====== Data for processing

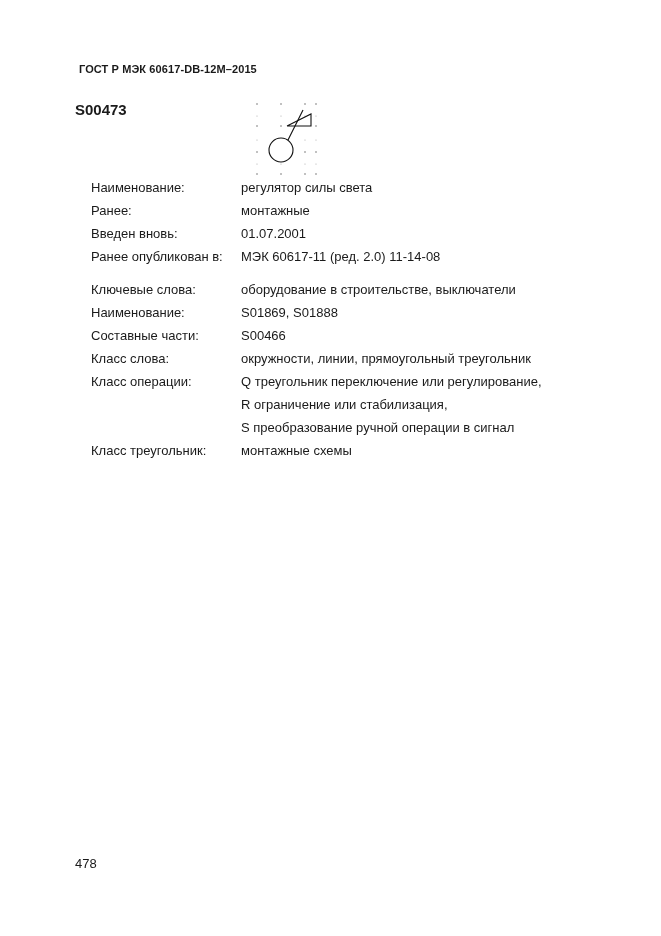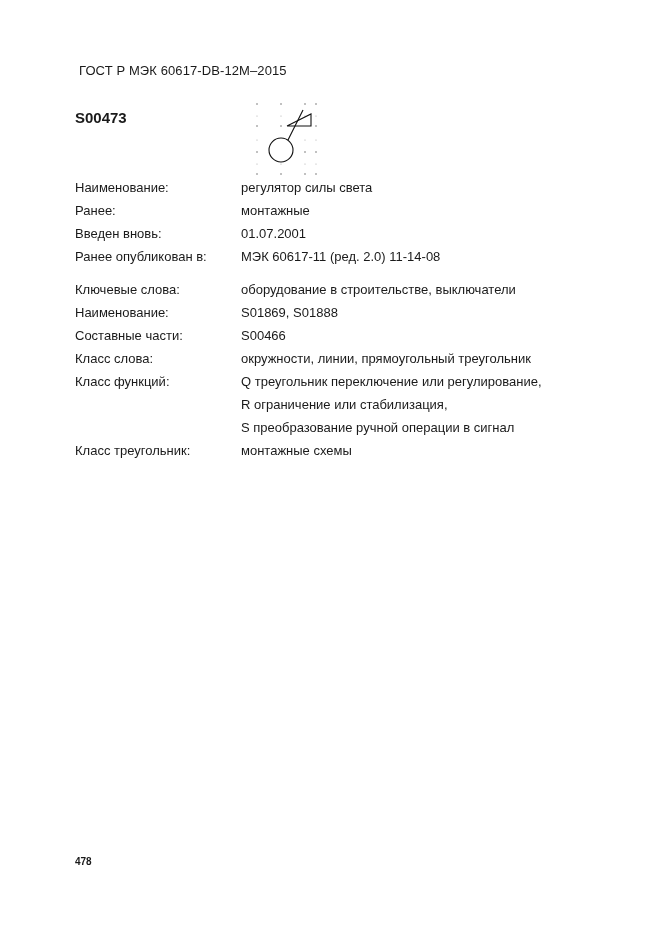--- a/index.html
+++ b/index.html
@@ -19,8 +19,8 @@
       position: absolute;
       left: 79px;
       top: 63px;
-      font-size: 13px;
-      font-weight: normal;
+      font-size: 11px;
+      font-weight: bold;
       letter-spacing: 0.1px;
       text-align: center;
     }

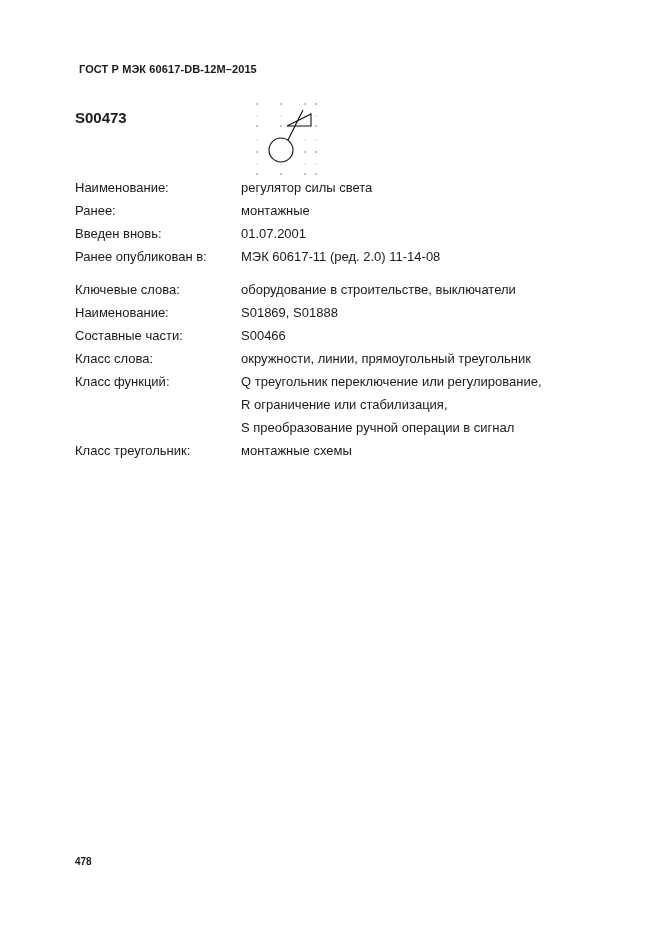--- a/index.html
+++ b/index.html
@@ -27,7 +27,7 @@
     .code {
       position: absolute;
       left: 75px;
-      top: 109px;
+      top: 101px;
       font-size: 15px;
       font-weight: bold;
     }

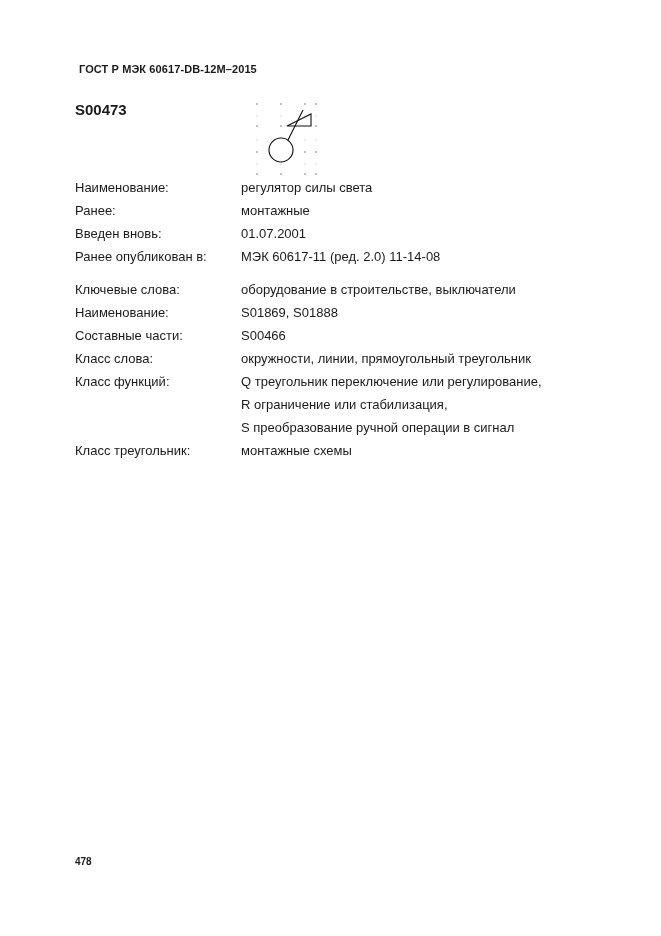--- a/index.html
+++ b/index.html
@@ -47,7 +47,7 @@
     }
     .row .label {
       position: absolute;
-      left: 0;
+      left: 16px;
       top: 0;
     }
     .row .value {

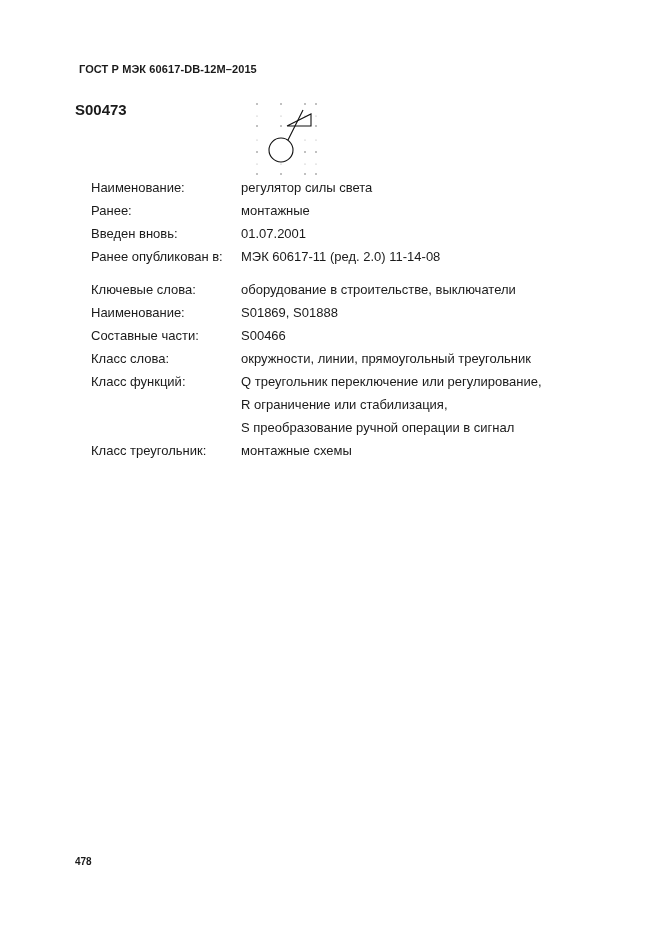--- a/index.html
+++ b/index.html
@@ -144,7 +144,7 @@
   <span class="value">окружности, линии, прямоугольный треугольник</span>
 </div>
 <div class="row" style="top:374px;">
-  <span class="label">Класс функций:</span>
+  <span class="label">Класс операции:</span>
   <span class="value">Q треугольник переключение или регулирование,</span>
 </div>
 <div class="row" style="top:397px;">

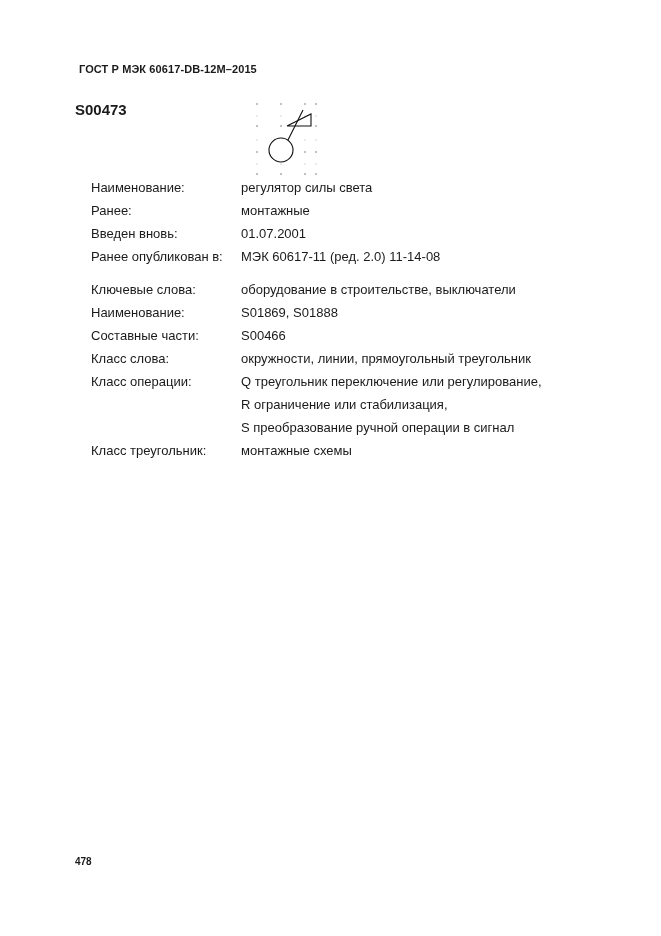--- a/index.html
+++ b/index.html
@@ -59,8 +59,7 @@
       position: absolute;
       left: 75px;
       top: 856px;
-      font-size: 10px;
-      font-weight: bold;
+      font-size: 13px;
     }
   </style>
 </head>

============

**Task goal**:
Find the lines above that hold "value", then copy each of them.

**Solution to the problem**:
     .row .value {
   <span class="value">окружности, линии, прямоугольный треугольник</span>
   <span class="value">Q треугольник переключение или регулирование,</span>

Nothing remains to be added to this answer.